**EXERCISE DETAILS:** Start your answer with the line containing "subtotal: 54336.00 -> 56224.00" and end it with the last line of the records below, retyping every line between exactly and adding nothing.
========================
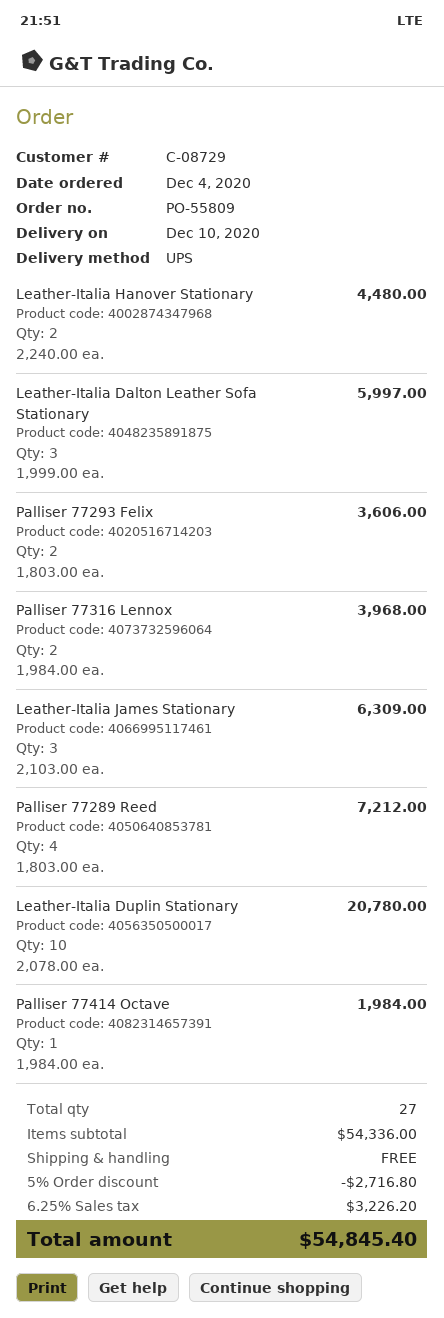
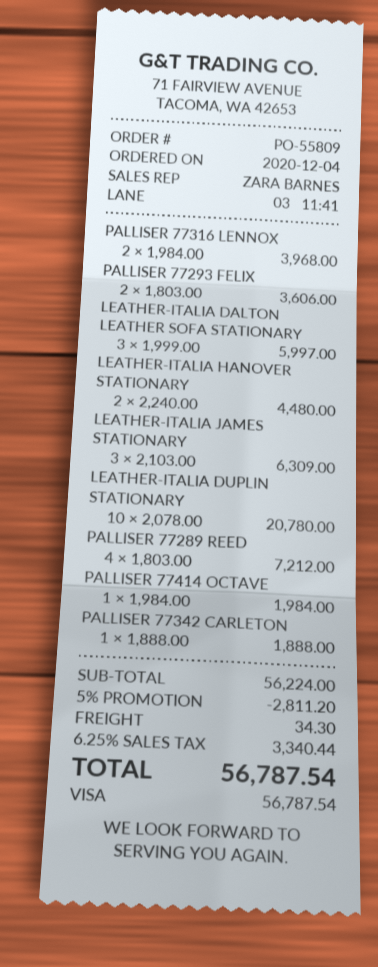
PALLISER 77342 CARLETON: none -> 1 x 1888.00 = 1888.00
subtotal: 54336.00 -> 56224.00
discount: 5% = 2716.80 -> 5% = 2811.20
shipping: 0.00 -> 34.30
tax: 6.25% = 3226.20 -> 6.25% = 3340.44
total: 54845.40 -> 56787.54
========================
**TASK ANSWER:**
subtotal: 54336.00 -> 56224.00
discount: 5% = 2716.80 -> 5% = 2811.20
shipping: 0.00 -> 34.30
tax: 6.25% = 3226.20 -> 6.25% = 3340.44
total: 54845.40 -> 56787.54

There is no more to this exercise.